→ Your goal
Every record should be written out exactly, with the pictures left out.

→ Extracted data

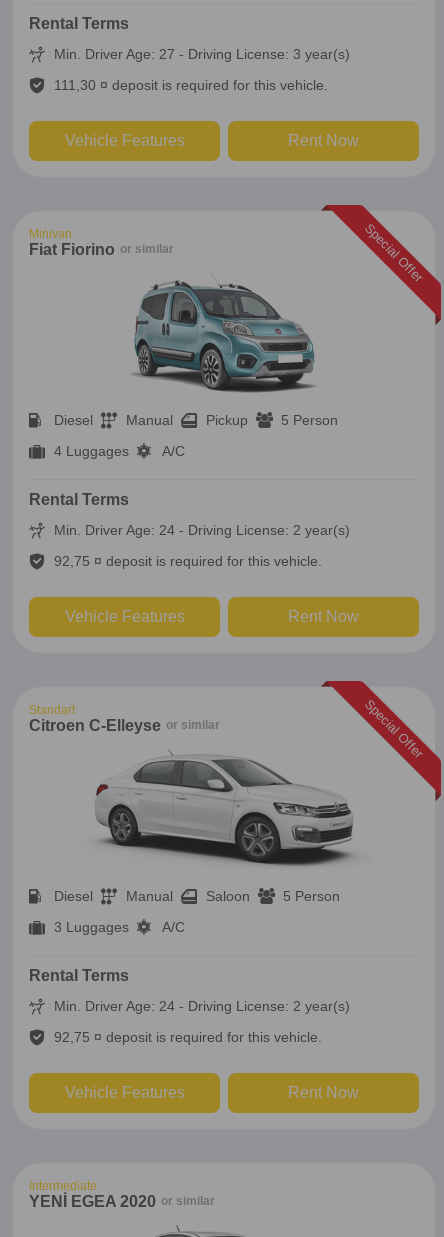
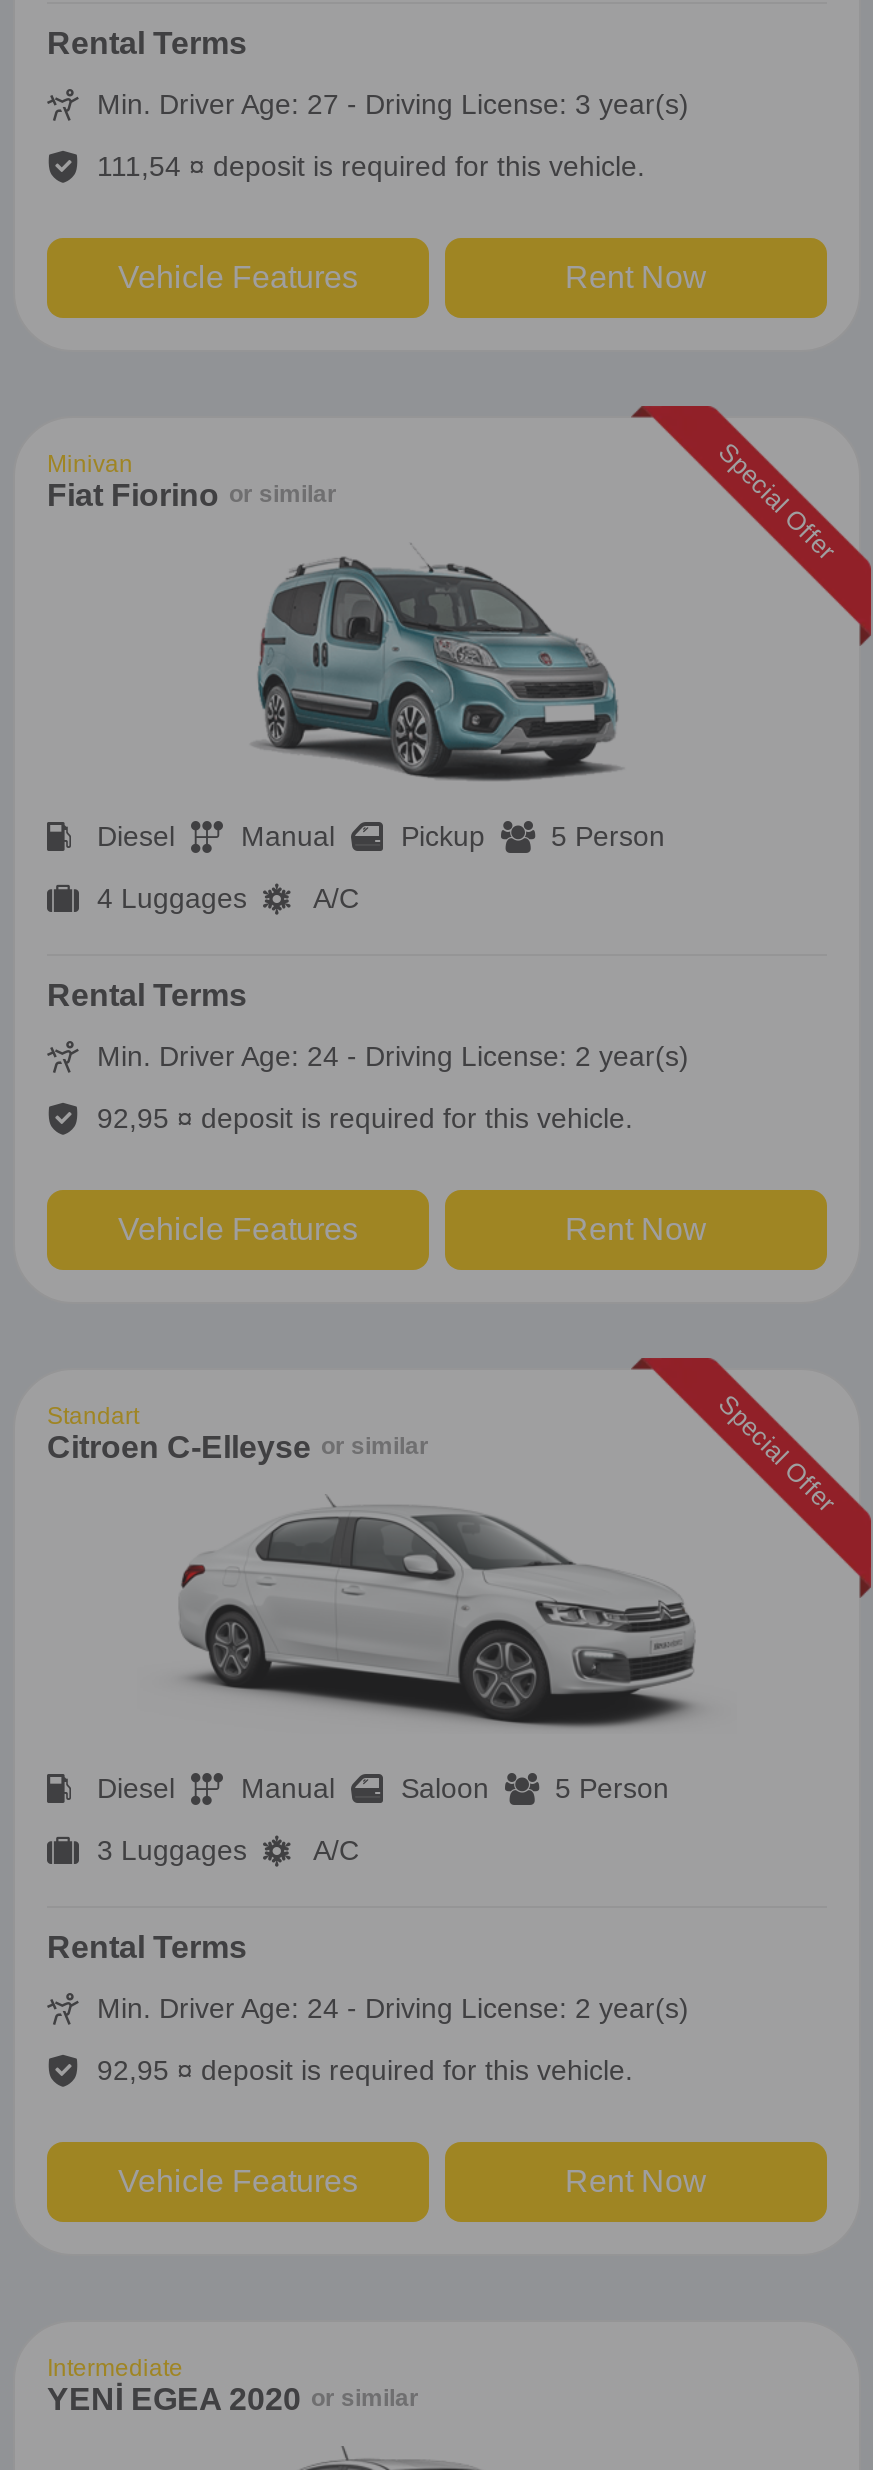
- 111,30 ¤ deposit is required for this vehicle.
+ 111,54 ¤ deposit is required for this vehicle.

- 92,75 ¤ deposit is required for this vehicle.
+ 92,95 ¤ deposit is required for this vehicle.

- 92,75 ¤ deposit is required for this vehicle.
+ 92,95 ¤ deposit is required for this vehicle.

→ Exercise solution
- 111,30 ¤ deposit is required for this vehicle.
+ 111,54 ¤ deposit is required for this vehicle.

- 92,75 ¤ deposit is required for this vehicle.
+ 92,95 ¤ deposit is required for this vehicle.

- 92,75 ¤ deposit is required for this vehicle.
+ 92,95 ¤ deposit is required for this vehicle.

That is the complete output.